Kisan Vikas Patra (KVP) is a government savings certificate scheme launched by India Post in 1988 and relaunched in 2014. Individuals can start investing with as little as ₹1,000, with no upper limit. It offers a fixed interest rate of 7.5% per annum, which doubles the investment in approximately 9 years and 7 months (115 months). This scheme is available at post offices and select public sector banks, and accounts can be opened individually, jointly, or on behalf of a minor. It is designed by the government to encourage long-term savings with guaranteed returns and is now available to all Indian residents.

Is KVP better than FD?

KVP (Kisan Vikas Patra) generally offers a higher interest rate than traditional Fixed Deposits (FDs), but FDs are more flexible and easily available. The maturity period for KVP is fixed at 115 months, while FDs can be opened for varying durations. In terms of security, both are backed by the government, but FDs offer the option of premature withdrawal with a penalty, whereas withdrawing money from a KVP is more difficult.

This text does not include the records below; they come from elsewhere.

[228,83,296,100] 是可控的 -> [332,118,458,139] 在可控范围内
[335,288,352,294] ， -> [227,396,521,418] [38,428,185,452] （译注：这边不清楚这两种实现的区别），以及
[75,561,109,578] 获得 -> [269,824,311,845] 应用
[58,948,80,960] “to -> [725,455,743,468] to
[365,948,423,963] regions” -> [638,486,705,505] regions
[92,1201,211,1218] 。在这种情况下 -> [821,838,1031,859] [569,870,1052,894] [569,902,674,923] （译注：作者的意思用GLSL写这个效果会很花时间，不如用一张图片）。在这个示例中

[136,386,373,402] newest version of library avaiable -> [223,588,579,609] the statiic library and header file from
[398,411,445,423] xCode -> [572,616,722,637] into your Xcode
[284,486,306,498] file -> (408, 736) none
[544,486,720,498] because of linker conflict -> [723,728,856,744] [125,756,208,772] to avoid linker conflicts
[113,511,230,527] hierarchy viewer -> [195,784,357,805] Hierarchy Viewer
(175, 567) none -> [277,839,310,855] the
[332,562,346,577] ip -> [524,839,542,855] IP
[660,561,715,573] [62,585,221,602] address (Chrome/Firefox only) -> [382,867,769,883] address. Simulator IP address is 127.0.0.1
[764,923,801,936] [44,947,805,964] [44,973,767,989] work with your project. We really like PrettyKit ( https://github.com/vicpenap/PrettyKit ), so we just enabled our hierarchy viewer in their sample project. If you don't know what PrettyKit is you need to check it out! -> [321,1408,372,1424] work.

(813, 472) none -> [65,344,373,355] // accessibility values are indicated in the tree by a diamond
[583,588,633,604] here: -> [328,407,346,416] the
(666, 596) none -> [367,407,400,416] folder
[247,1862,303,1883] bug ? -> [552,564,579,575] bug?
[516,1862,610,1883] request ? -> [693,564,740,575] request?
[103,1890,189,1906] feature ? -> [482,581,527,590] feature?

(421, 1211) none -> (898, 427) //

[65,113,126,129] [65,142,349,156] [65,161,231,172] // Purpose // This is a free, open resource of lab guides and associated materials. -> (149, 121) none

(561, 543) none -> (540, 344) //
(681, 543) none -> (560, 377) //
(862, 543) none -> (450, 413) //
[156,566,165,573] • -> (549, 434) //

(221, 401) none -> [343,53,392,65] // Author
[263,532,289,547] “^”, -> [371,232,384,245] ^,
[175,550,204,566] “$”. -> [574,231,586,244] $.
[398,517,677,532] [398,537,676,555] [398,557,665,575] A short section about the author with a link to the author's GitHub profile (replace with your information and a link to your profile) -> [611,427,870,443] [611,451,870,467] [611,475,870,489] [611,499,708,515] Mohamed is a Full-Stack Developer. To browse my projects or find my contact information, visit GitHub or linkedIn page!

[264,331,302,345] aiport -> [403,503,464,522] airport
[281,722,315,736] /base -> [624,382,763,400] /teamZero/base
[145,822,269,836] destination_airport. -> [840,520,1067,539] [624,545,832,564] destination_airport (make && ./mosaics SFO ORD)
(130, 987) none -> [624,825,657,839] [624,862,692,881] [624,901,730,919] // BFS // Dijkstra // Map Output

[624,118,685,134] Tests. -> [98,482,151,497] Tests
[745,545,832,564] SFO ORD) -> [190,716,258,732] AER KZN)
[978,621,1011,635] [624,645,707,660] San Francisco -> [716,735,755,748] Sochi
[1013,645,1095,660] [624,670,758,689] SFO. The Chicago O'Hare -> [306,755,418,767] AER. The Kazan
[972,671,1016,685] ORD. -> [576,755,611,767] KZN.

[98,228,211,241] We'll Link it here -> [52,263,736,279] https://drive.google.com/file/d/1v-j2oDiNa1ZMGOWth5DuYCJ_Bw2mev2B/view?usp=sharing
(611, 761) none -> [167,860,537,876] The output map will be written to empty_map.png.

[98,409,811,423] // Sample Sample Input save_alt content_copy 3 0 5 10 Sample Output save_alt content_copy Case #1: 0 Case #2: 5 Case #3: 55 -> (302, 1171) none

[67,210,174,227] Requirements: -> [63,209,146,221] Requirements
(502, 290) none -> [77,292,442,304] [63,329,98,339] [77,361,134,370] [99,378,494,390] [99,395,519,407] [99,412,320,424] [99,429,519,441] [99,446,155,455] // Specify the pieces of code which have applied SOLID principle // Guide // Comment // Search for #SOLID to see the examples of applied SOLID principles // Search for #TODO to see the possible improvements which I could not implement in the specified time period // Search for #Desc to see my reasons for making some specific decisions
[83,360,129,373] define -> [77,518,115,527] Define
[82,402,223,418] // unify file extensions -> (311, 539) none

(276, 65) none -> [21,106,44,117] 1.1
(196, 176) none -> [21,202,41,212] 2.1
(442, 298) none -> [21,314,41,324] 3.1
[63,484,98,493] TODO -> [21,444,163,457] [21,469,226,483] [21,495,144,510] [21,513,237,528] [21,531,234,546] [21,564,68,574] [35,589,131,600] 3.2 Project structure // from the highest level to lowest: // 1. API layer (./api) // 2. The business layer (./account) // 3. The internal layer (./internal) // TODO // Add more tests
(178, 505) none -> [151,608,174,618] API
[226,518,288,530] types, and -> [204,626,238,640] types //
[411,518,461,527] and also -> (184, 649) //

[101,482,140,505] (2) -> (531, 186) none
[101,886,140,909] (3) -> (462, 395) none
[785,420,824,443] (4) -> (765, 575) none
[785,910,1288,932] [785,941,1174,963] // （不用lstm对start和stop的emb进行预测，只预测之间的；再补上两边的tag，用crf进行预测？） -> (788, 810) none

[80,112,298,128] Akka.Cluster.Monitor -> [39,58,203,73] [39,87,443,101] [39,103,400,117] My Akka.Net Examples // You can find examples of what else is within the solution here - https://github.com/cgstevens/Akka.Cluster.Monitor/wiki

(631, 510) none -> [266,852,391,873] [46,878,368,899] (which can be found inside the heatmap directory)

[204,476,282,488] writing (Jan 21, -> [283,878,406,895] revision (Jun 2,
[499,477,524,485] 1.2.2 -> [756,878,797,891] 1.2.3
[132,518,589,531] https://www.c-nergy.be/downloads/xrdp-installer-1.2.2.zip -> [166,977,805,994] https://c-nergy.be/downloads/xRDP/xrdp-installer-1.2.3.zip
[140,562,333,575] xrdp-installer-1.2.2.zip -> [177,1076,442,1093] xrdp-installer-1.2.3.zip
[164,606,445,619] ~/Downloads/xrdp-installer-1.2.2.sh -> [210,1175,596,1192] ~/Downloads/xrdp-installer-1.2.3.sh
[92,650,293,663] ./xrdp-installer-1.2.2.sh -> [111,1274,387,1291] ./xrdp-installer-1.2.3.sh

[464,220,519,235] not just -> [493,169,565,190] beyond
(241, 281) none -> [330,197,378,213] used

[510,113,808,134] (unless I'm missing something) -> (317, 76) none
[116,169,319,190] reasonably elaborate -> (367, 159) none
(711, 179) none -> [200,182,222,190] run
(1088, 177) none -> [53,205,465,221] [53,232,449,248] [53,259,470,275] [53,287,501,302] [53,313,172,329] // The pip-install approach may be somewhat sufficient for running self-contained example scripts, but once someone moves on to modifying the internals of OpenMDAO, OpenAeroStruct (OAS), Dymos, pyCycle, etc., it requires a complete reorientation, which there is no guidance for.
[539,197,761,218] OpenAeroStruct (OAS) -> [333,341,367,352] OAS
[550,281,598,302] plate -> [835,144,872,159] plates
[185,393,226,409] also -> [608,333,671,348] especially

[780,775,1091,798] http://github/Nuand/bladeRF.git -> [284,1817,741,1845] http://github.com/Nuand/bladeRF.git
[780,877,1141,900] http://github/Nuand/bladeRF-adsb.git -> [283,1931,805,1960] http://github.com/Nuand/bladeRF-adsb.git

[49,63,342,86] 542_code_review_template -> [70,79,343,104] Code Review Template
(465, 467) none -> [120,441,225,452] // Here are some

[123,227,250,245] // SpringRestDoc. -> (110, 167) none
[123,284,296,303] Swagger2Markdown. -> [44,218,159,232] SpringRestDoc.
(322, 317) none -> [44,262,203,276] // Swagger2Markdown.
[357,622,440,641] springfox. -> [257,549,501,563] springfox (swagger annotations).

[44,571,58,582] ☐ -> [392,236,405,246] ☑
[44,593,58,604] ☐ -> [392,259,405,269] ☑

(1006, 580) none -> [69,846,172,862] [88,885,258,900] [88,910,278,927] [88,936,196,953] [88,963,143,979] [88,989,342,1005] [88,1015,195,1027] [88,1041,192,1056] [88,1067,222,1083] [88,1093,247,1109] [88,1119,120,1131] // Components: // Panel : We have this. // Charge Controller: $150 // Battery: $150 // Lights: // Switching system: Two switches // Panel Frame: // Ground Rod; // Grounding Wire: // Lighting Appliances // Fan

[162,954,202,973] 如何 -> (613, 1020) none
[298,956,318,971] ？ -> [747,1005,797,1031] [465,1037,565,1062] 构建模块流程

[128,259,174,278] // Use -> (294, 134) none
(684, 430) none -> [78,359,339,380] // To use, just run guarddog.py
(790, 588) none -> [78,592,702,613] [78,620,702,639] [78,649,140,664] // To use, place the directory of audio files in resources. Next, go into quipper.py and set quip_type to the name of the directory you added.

How to calculate KVP interest?

To calculate the interest on a KVP (Kisan Vikas Patra), use the compound interest formula: A = P (1 + r/n)^(nt)
Here, A is the maturity amount, P is the principal amount, r is the annual interest rate, n is the number of times the interest is compounded per year (for KVP, n=1 as it is compounded annually), and t is the time period in years.
For example, if you invest ₹10,000 for 10 years at an interest rate of 7.5%, substitute the values: A = 10000 × (1 + 0.075/1)^(1×10)
This will give you the total maturity amount, and subtracting the principal will give you the total interest earned.